### PROMPT
Beginning with the first line, please repeat the entries exactly and end on the line that contains "Fitted Sheet Jersey w26: 3".

(Change detection outputs)

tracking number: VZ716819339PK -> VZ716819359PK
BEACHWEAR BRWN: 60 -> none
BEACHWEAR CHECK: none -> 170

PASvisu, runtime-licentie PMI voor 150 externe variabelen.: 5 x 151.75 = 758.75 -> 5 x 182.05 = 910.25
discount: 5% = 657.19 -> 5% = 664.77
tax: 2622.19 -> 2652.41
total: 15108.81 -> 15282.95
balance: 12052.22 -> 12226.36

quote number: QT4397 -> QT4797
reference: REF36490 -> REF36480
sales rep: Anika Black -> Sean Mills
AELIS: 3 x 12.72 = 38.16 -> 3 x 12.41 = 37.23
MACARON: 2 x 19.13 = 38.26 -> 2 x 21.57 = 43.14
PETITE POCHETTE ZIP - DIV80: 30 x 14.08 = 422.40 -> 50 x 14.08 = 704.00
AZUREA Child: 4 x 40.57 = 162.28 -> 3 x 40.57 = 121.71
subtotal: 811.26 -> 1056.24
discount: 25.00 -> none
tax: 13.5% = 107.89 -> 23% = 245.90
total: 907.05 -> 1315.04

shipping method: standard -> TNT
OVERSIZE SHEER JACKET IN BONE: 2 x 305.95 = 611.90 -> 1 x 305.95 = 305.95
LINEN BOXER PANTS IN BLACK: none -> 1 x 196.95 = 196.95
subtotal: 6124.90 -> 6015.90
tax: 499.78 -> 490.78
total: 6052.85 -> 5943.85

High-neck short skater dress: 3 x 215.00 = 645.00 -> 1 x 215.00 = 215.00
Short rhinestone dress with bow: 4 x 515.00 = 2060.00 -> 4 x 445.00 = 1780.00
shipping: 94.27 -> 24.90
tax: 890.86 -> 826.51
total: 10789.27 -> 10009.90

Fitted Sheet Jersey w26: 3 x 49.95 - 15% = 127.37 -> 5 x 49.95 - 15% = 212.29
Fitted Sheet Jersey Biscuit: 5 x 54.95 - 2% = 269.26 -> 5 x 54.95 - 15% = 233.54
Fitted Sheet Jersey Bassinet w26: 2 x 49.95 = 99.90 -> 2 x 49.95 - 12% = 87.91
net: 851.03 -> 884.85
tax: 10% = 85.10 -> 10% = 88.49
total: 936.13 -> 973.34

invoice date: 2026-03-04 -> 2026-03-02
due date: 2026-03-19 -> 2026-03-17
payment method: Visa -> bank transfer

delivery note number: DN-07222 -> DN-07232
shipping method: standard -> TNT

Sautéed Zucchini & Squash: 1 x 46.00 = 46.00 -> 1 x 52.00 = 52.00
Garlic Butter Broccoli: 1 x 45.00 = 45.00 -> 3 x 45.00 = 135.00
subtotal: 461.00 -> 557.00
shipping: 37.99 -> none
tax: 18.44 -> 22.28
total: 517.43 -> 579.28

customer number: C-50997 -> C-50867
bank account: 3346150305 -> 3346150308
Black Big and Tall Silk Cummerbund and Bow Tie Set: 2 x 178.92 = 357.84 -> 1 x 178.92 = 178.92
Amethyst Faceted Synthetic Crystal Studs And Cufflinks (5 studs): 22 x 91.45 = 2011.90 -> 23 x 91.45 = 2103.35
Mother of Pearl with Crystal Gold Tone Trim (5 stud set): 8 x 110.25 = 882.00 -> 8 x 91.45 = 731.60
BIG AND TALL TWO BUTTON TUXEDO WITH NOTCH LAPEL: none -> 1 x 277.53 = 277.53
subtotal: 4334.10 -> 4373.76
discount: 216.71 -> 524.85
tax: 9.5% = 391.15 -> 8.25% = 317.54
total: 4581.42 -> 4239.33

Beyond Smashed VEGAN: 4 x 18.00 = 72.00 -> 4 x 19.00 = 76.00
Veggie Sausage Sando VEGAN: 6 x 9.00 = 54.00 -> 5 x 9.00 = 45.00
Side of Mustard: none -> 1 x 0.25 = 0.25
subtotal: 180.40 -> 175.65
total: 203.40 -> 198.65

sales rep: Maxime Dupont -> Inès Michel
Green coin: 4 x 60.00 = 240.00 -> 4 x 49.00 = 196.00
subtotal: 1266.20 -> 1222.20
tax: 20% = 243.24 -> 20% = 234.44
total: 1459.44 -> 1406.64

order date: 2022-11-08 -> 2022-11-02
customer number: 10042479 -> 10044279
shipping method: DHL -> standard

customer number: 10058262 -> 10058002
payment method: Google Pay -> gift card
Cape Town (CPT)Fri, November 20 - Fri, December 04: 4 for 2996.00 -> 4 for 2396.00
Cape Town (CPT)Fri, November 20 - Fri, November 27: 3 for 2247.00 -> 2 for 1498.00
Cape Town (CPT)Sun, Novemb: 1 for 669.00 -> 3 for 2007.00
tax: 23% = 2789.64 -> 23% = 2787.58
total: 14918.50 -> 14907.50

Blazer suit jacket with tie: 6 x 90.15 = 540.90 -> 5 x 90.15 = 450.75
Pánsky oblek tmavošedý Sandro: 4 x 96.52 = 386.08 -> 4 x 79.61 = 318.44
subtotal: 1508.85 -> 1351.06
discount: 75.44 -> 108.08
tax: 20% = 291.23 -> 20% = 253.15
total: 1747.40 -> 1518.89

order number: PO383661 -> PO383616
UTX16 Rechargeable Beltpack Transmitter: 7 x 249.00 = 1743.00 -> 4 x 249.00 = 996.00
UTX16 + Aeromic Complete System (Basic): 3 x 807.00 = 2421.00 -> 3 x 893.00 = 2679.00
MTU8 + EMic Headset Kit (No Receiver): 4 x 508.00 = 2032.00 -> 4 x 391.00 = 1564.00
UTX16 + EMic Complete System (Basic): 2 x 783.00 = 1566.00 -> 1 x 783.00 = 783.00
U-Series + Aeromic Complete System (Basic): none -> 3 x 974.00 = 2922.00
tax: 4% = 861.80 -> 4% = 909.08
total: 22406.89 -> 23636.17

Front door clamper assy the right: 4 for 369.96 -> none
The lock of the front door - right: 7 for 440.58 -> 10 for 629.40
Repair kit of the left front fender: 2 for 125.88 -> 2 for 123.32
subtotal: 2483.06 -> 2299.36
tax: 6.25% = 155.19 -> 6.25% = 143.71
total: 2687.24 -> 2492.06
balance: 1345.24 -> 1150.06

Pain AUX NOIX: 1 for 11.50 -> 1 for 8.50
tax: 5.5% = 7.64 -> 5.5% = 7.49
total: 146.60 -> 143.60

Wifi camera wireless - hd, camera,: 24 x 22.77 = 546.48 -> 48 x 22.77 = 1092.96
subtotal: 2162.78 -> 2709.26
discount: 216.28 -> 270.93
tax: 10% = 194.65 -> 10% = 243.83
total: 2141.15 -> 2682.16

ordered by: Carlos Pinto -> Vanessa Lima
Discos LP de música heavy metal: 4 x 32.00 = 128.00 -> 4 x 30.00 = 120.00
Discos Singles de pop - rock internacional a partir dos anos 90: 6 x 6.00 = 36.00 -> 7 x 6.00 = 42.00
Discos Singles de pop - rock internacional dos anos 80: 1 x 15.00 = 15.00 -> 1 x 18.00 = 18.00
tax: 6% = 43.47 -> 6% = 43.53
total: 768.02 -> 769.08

### TASK RESPONSE
tracking number: VZ716819339PK -> VZ716819359PK
BEACHWEAR BRWN: 60 -> none
BEACHWEAR CHECK: none -> 170

PASvisu, runtime-licentie PMI voor 150 externe variabelen.: 5 x 151.75 = 758.75 -> 5 x 182.05 = 910.25
discount: 5% = 657.19 -> 5% = 664.77
tax: 2622.19 -> 2652.41
total: 15108.81 -> 15282.95
balance: 12052.22 -> 12226.36

quote number: QT4397 -> QT4797
reference: REF36490 -> REF36480
sales rep: Anika Black -> Sean Mills
AELIS: 3 x 12.72 = 38.16 -> 3 x 12.41 = 37.23
MACARON: 2 x 19.13 = 38.26 -> 2 x 21.57 = 43.14
PETITE POCHETTE ZIP - DIV80: 30 x 14.08 = 422.40 -> 50 x 14.08 = 704.00
AZUREA Child: 4 x 40.57 = 162.28 -> 3 x 40.57 = 121.71
subtotal: 811.26 -> 1056.24
discount: 25.00 -> none
tax: 13.5% = 107.89 -> 23% = 245.90
total: 907.05 -> 1315.04

shipping method: standard -> TNT
OVERSIZE SHEER JACKET IN BONE: 2 x 305.95 = 611.90 -> 1 x 305.95 = 305.95
LINEN BOXER PANTS IN BLACK: none -> 1 x 196.95 = 196.95
subtotal: 6124.90 -> 6015.90
tax: 499.78 -> 490.78
total: 6052.85 -> 5943.85

High-neck short skater dress: 3 x 215.00 = 645.00 -> 1 x 215.00 = 215.00
Short rhinestone dress with bow: 4 x 515.00 = 2060.00 -> 4 x 445.00 = 1780.00
shipping: 94.27 -> 24.90
tax: 890.86 -> 826.51
total: 10789.27 -> 10009.90

Fitted Sheet Jersey w26: 3 x 49.95 - 15% = 127.37 -> 5 x 49.95 - 15% = 212.29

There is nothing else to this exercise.